== Given data

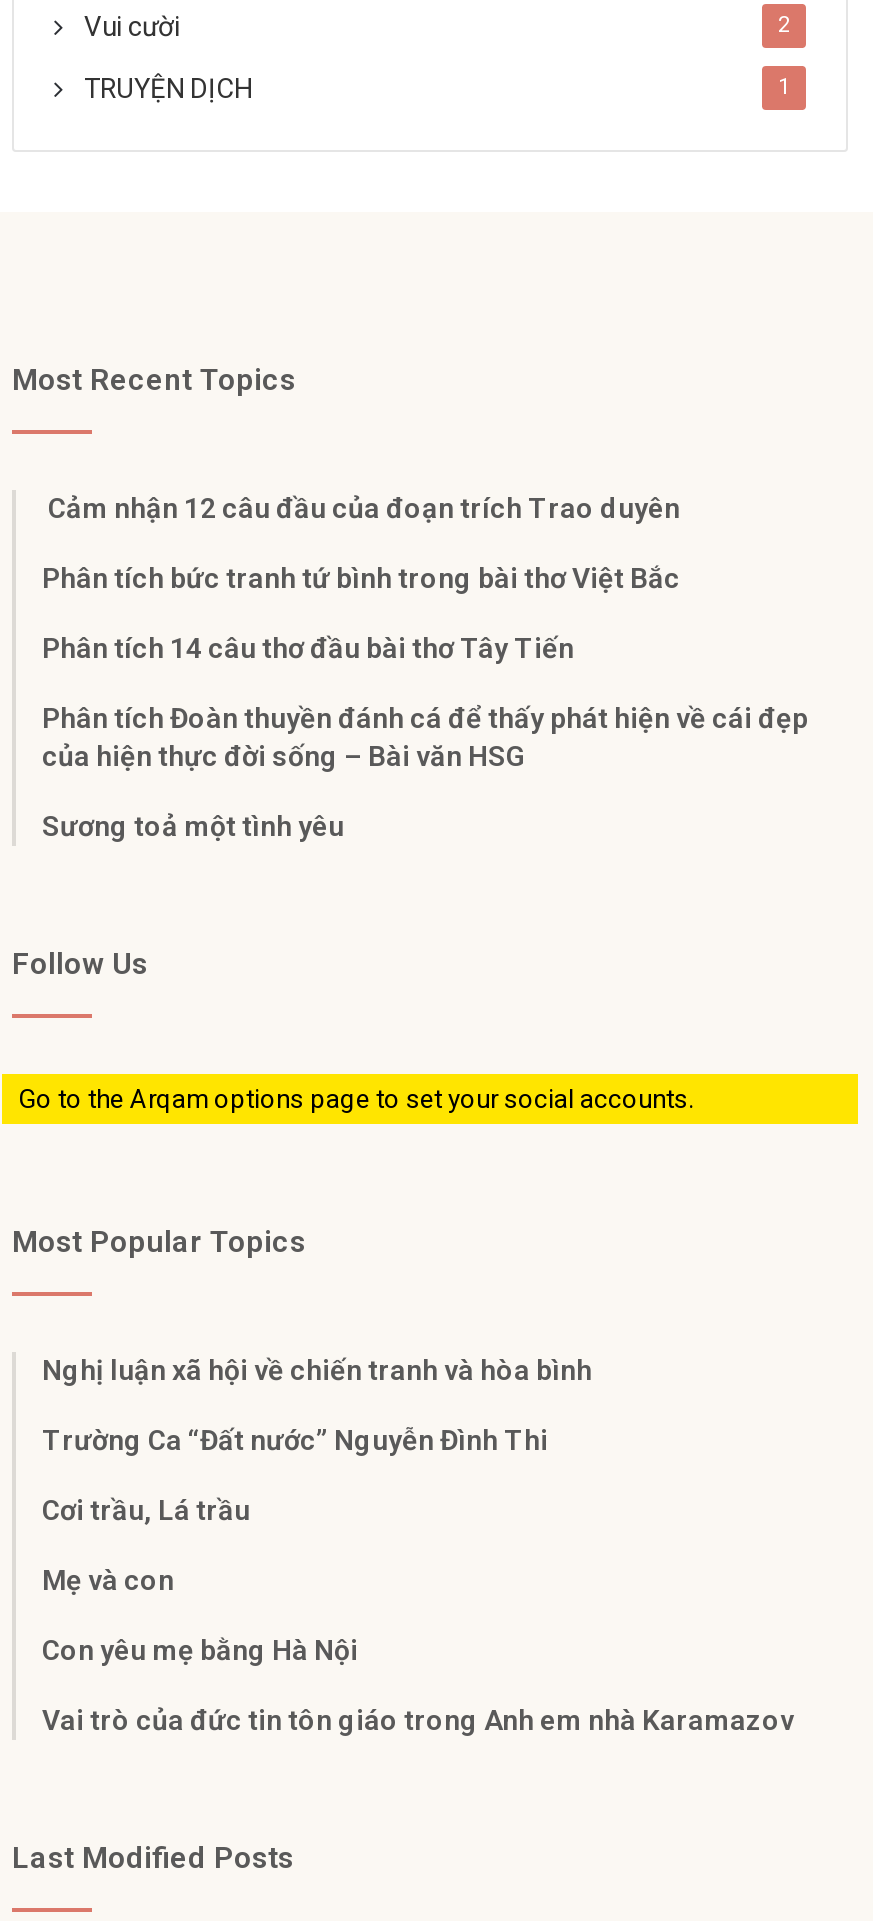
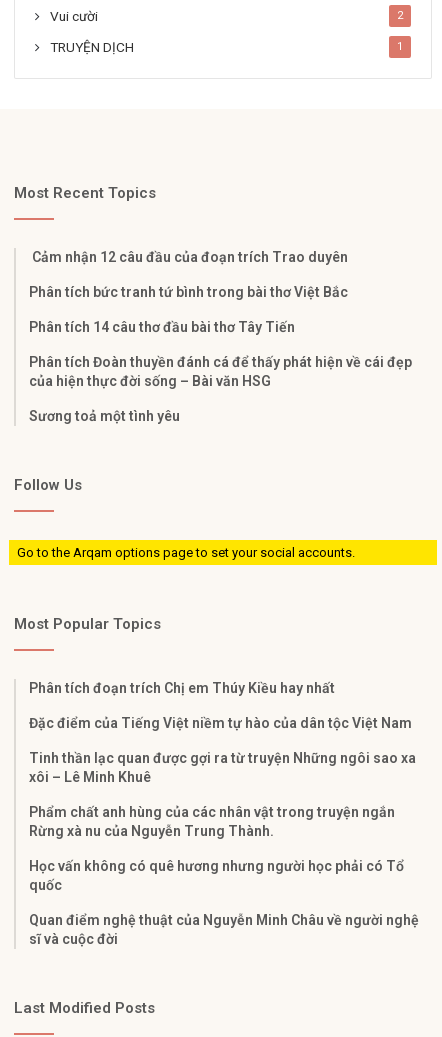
- Nghị luận xã hội về chiến tranh và hòa bình
+ Phân tích đoạn trích Chị em Thúy Kiều hay nhất

- Trường Ca “Đất nước” Nguyễn Đình Thi
+ Đặc điểm của Tiếng Việt niềm tự hào của dân tộc Việt Nam

- Cơi trầu, Lá trầu
+ Tinh thần lạc quan được gợi ra từ truyện Những ngôi sao xa
+ xôi – Lê Minh Khuê

- Mẹ và con
+ Phẩm chất anh hùng của các nhân vật trong truyện ngắn
+ Rừng xà nu của Nguyễn Trung Thành.

- Con yêu mẹ bằng Hà Nội
+ Học vấn không có quê hương nhưng người học phải có Tổ
+ quốc

- Vai trò của đức tin tôn giáo trong Anh em nhà Karamazov
+ Quan điểm nghệ thuật của Nguyễn Minh Châu về người nghệ
+ sĩ và cuộc đời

====

■ What you have to do ■
Could you transcribe the records above exactly, leaving out any pictures?

■ Answer to this task ■
- Nghị luận xã hội về chiến tranh và hòa bình
+ Phân tích đoạn trích Chị em Thúy Kiều hay nhất

- Trường Ca “Đất nước” Nguyễn Đình Thi
+ Đặc điểm của Tiếng Việt niềm tự hào của dân tộc Việt Nam

- Cơi trầu, Lá trầu
+ Tinh thần lạc quan được gợi ra từ truyện Những ngôi sao xa
+ xôi – Lê Minh Khuê

- Mẹ và con
+ Phẩm chất anh hùng của các nhân vật trong truyện ngắn
+ Rừng xà nu của Nguyễn Trung Thành.

- Con yêu mẹ bằng Hà Nội
+ Học vấn không có quê hương nhưng người học phải có Tổ
+ quốc

- Vai trò của đức tin tôn giáo trong Anh em nhà Karamazov
+ Quan điểm nghệ thuật của Nguyễn Minh Châu về người nghệ
+ sĩ và cuộc đời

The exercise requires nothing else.